Written by Prarabdh Mishra, Regional Head of North Sales at Bizom
Get things done, then do them the better way, then put a structure to it. Algorithmic Jugaad for you.
Reading ahead, you will know the stories of how we were able to make better decisions and get better results keeping the spirit of Algorithmic Jugaad at the centre of it.
This goes back to an age-old problem of clients (Senior stakeholders) not giving us time for a Monthly Business Review (MBR) or Quarterly Business Review (QBR). In my opinion, it happens if the client doesn’t see value in our insights or doesn’t find us knowledgeable enough. This had to change.
Making and presenting insights was an open canvas. We could experiment and give it whatever shape we like. In the process, we identified what makes a good insight – Is it data? Visual presentation of data? Or highlighting how KPIs are moving?
We then decided to make insights with whatever understanding we had, and improvised in an attempt to get answers from the clients themselves. We understood what type of data/reports/insights comes to them from their team and what KPIs they want to track.
But it is not all about KPIs, is it? It is more about the outcomes, that can be a combination of some KPIs. We made some basic ground rules for the insights that we would show to the clients, and build on them.
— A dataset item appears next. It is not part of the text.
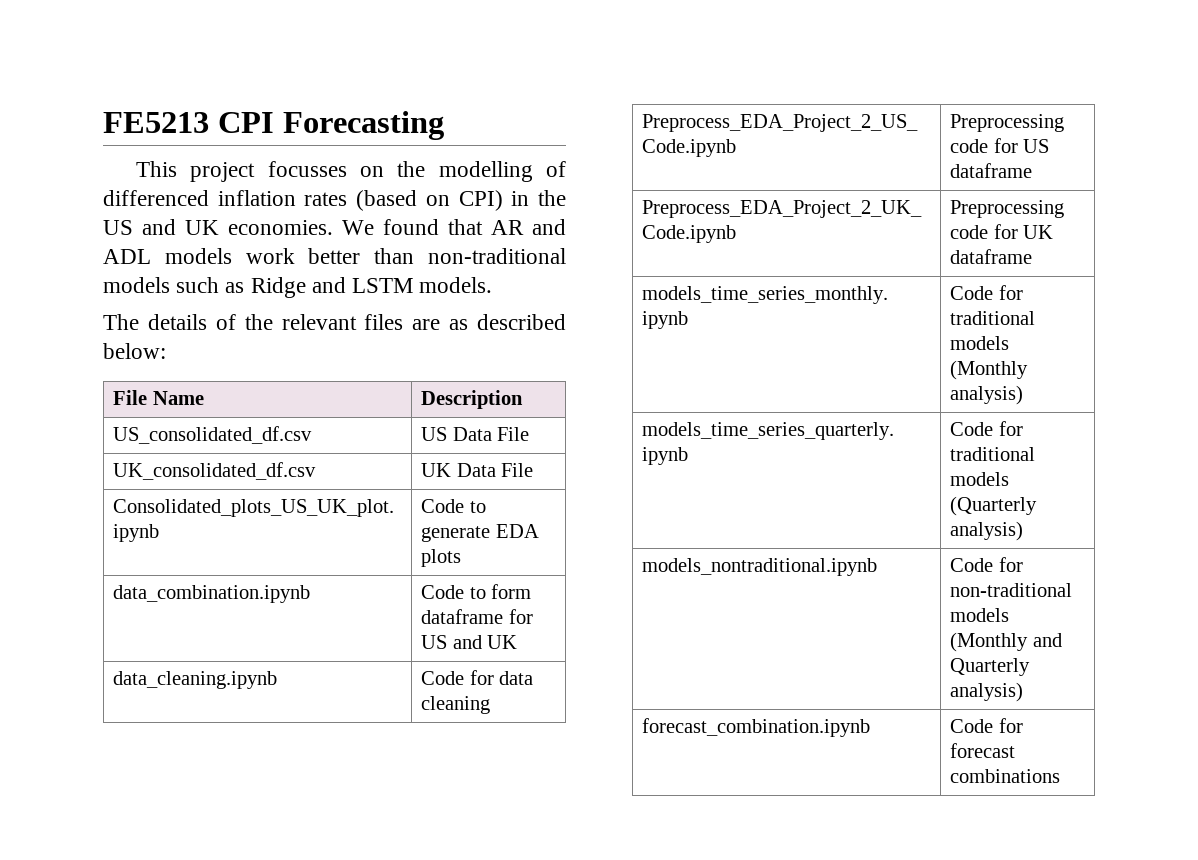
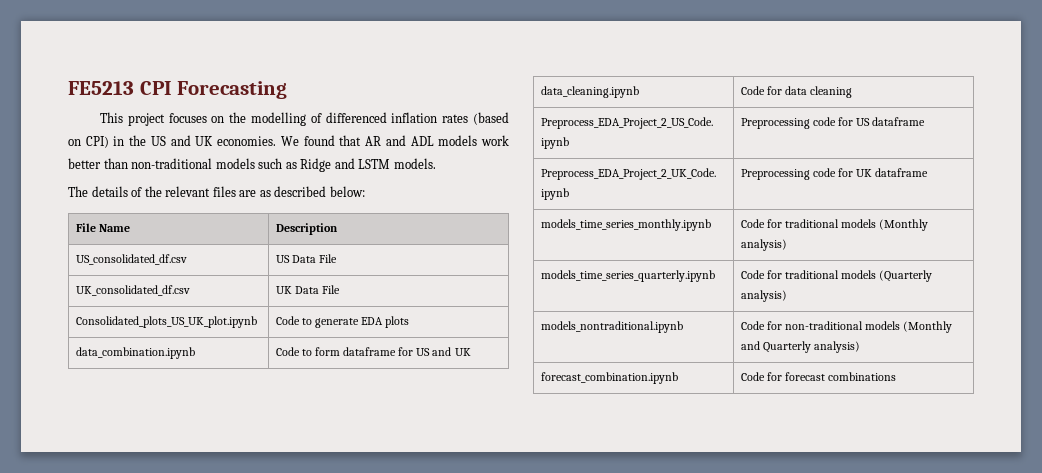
- This project focusses on the modelling of differenced inflation rates (based on CPI) in the US and UK economies.
+ This project focuses on the modelling of differenced inflation rates (based on CPI) in the US and UK economies.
- Increase in Sales – Everyone wants it, very few know how to get it
- Growth – Not just in numbers but overall growth with better presence
- Past-Present-Future – An insight should have all three
- Management perspective- Don’t just want to see growth but want a better hold on growth and projections
- Good or bad – Just make and present an Insight and come back with notes on how to improve it. It was not the easiest of things to see your insights bombing flat.
But things changed, so did we.
Here’s a pictorial explanation of what we think now,
So now that insights are sorted, let’s move on to becoming (or at least appearing) as Knowledge Leaders.
The first lock-down was a blessing in disguise for this. We made sure we shared daily mailers using our blogs and industry updates (Thanks and hi-five team Marketing) personally to every stakeholder in all our accounts in a brief email/WhatsApp. A team member took it upon herself to compile this data and share it with everyone. *Some excel-sheets were hurt during this process*.
After this, it was time to focus on skill building and knowing the absolute end-to-end stuff of happening in the industry. This needed efforts in the right direction, everyone agreed and pulled up their socks. We mapped the skills which are imperative and made sure to work on them. The lockdown meant fewer in-person meetings and we decided to utilise this time by preparing ourselves for the future. We took a lot of skill-building exercises with respect to key aspects such as – Analysis, Presentation, Articulation, and Perseverance.
A lot of articles were shared, discussed weekly, debates happened, team activities with a focus on lateral thinking (some very fun and non-KRA related topics) happened, opinions were shared and we found ourselves more aware of the industry.
Now, time to use this knowledge.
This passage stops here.